> _DATA SHOWN_
((
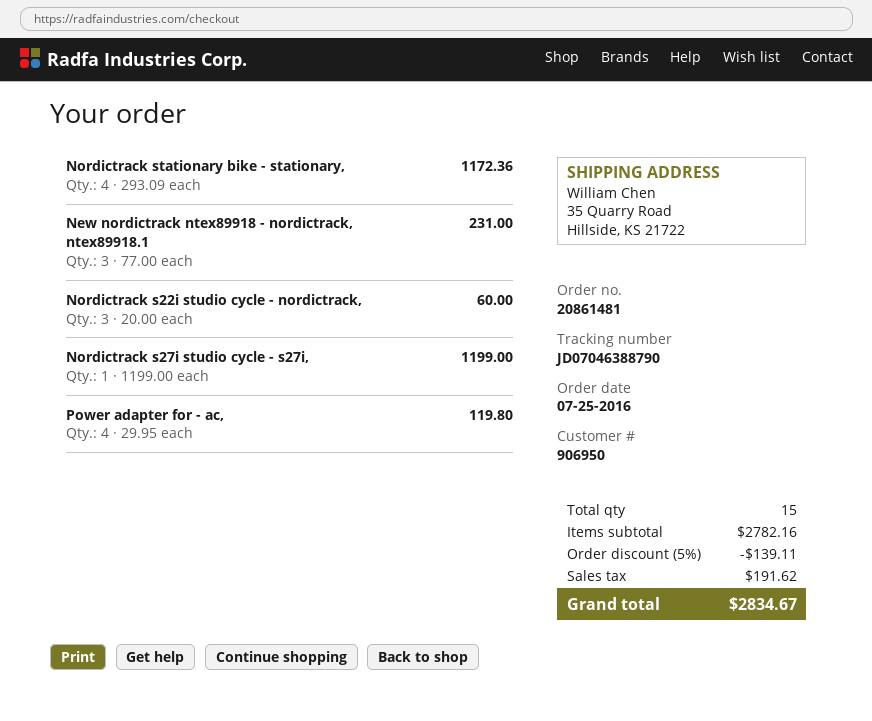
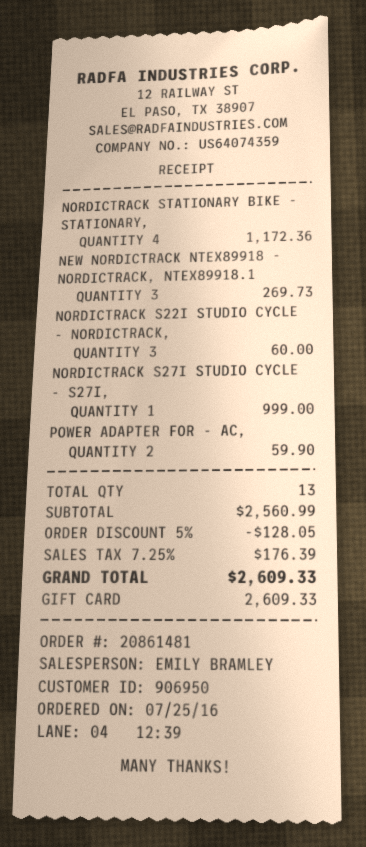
New nordictrack ntex89918 - nordictrack, ntex89918.1: 3 for 231.00 -> 3 for 269.73
Nordictrack s27i studio cycle - s27i,: 1 for 1199.00 -> 1 for 999.00
Power adapter for - ac,: 4 for 119.80 -> 2 for 59.90
total quantity: 15 -> 13
subtotal: 2782.16 -> 2560.99
discount: 5% = 139.11 -> 5% = 128.05
tax: 191.62 -> 176.39
total: 2834.67 -> 2609.33

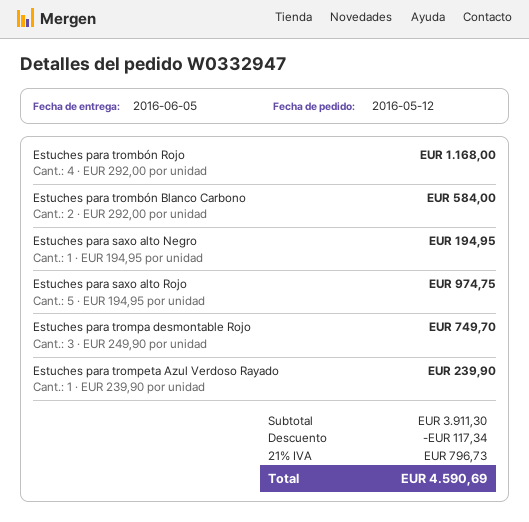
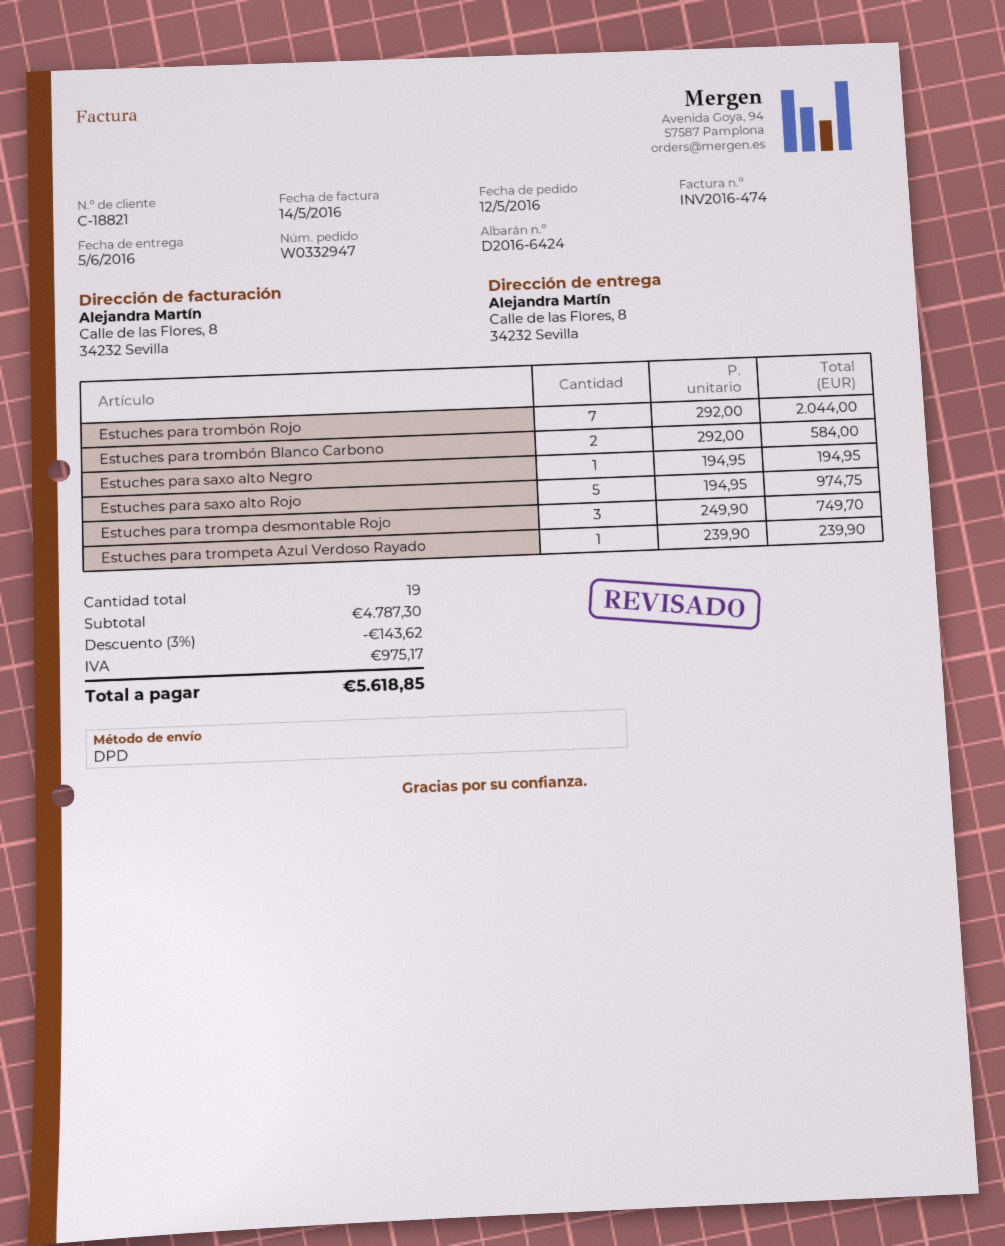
Estuches para trombón Rojo: 4 x 292.00 = 1168.00 -> 7 x 292.00 = 2044.00
subtotal: 3911.30 -> 4787.30
discount: 117.34 -> 143.62
tax: 796.73 -> 975.17
total: 4590.69 -> 5618.85

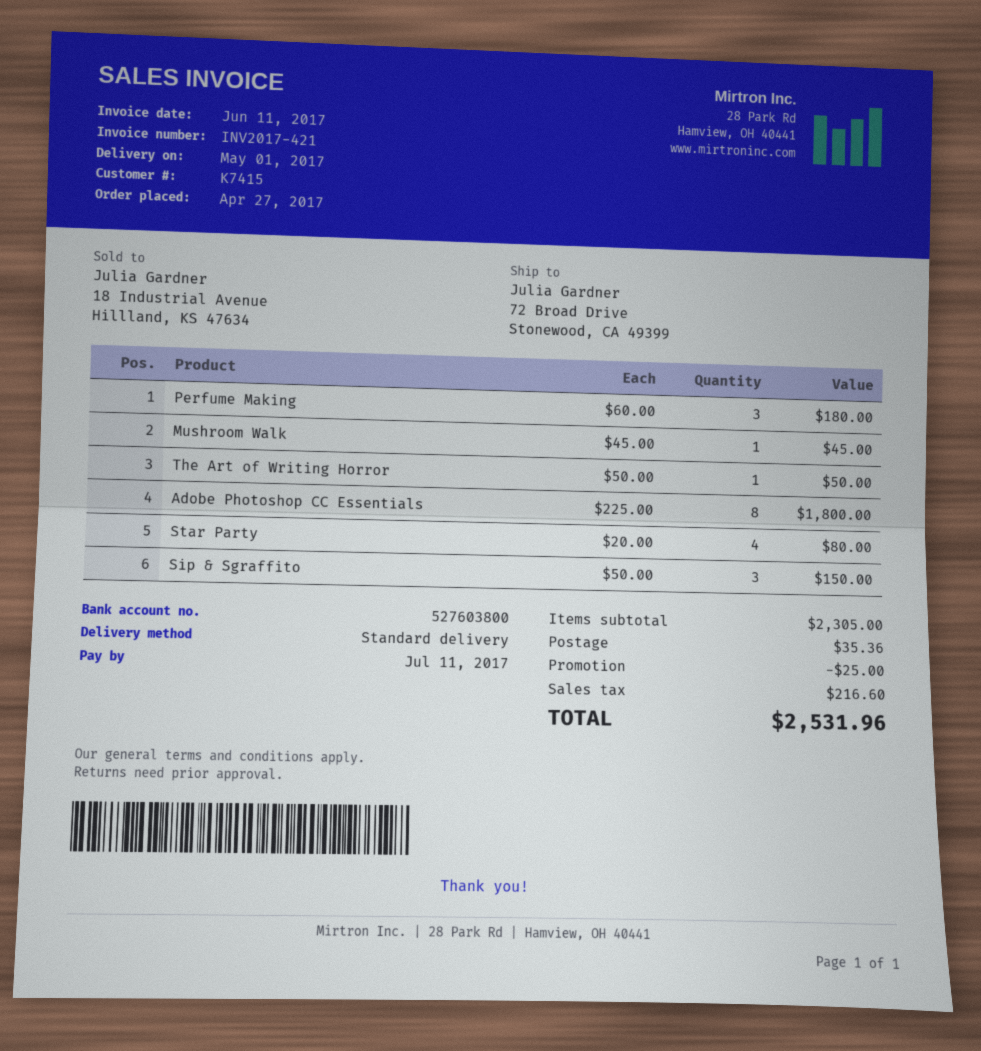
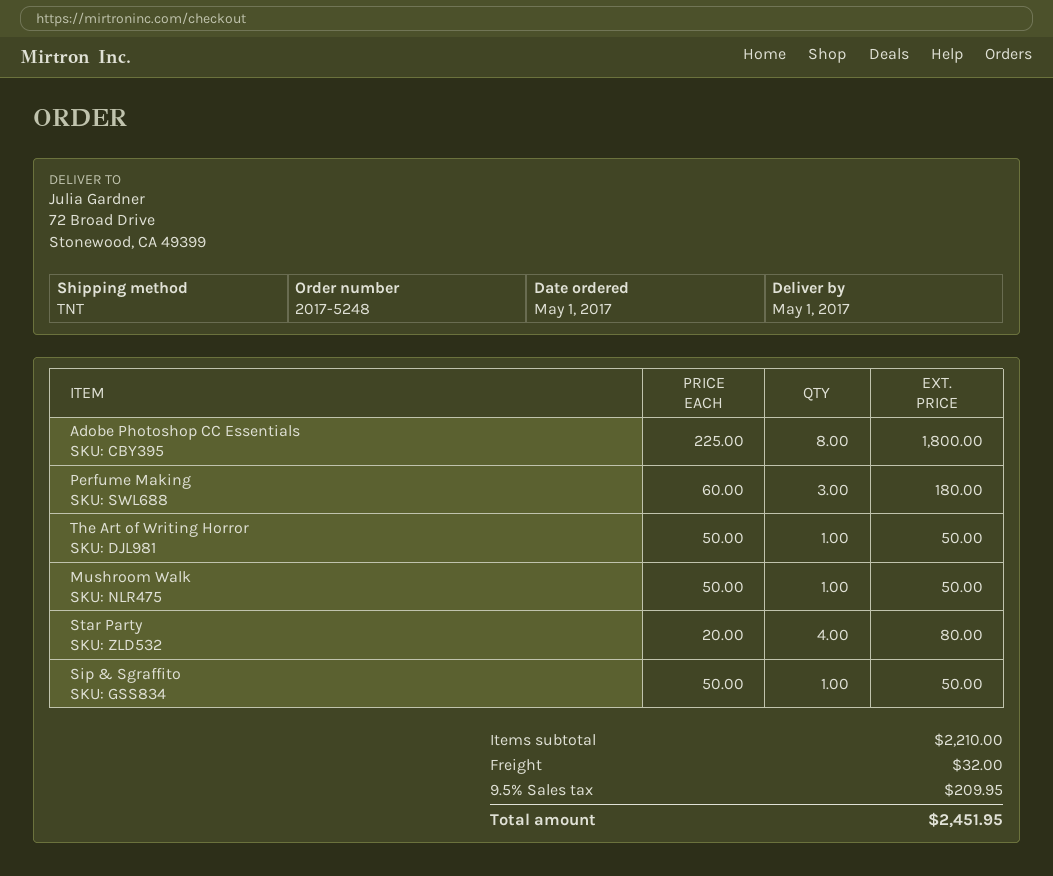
order date: 2017-04-27 -> 2017-05-01
shipping method: standard -> TNT
Mushroom Walk: 1 x 45.00 = 45.00 -> 1 x 50.00 = 50.00
Sip & Sgraffito: 3 x 50.00 = 150.00 -> 1 x 50.00 = 50.00
subtotal: 2305.00 -> 2210.00
discount: 25.00 -> none
shipping: 35.36 -> 32.00
tax: 216.60 -> 209.95
total: 2531.96 -> 2451.95

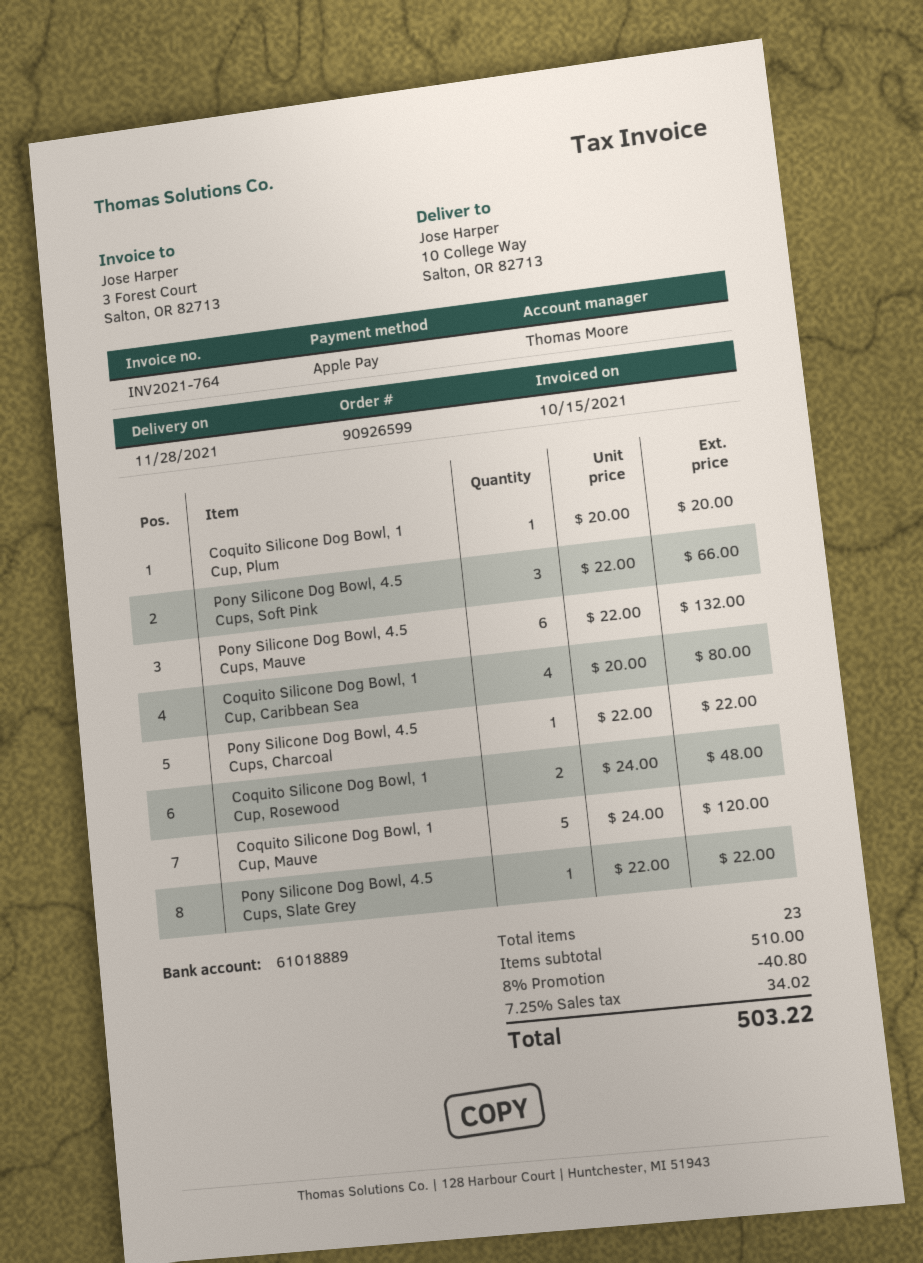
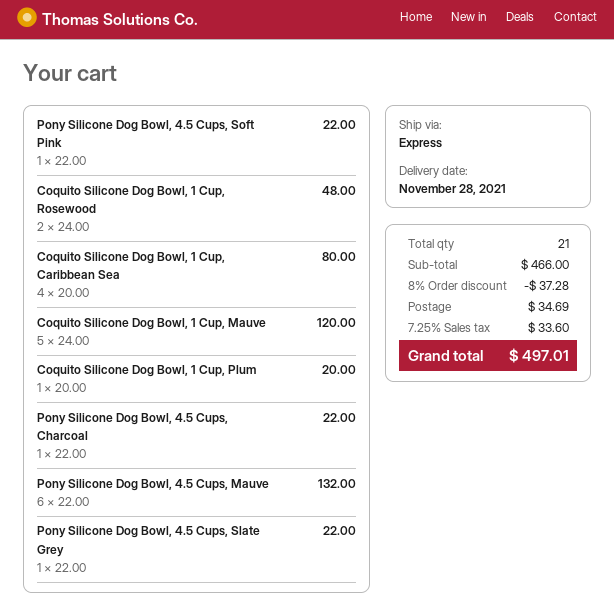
Pony Silicone Dog Bowl, 4.5 Cups, Soft Pink: 3 x 22.00 = 66.00 -> 1 x 22.00 = 22.00
total quantity: 23 -> 21
subtotal: 510.00 -> 466.00
discount: 8% = 40.80 -> 8% = 37.28
shipping: none -> 34.69
tax: 7.25% = 34.02 -> 7.25% = 33.60
total: 503.22 -> 497.01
))
> _REQUIRED WORK_
With pictures omitted, restate word for word every line above from the one containing "shipping method: standard -> TNT" to the end of the entries.

> _OUTPUT OF THE EXERCISE_
shipping method: standard -> TNT
Mushroom Walk: 1 x 45.00 = 45.00 -> 1 x 50.00 = 50.00
Sip & Sgraffito: 3 x 50.00 = 150.00 -> 1 x 50.00 = 50.00
subtotal: 2305.00 -> 2210.00
discount: 25.00 -> none
shipping: 35.36 -> 32.00
tax: 216.60 -> 209.95
total: 2531.96 -> 2451.95

Pony Silicone Dog Bowl, 4.5 Cups, Soft Pink: 3 x 22.00 = 66.00 -> 1 x 22.00 = 22.00
total quantity: 23 -> 21
subtotal: 510.00 -> 466.00
discount: 8% = 40.80 -> 8% = 37.28
shipping: none -> 34.69
tax: 7.25% = 34.02 -> 7.25% = 33.60
total: 503.22 -> 497.01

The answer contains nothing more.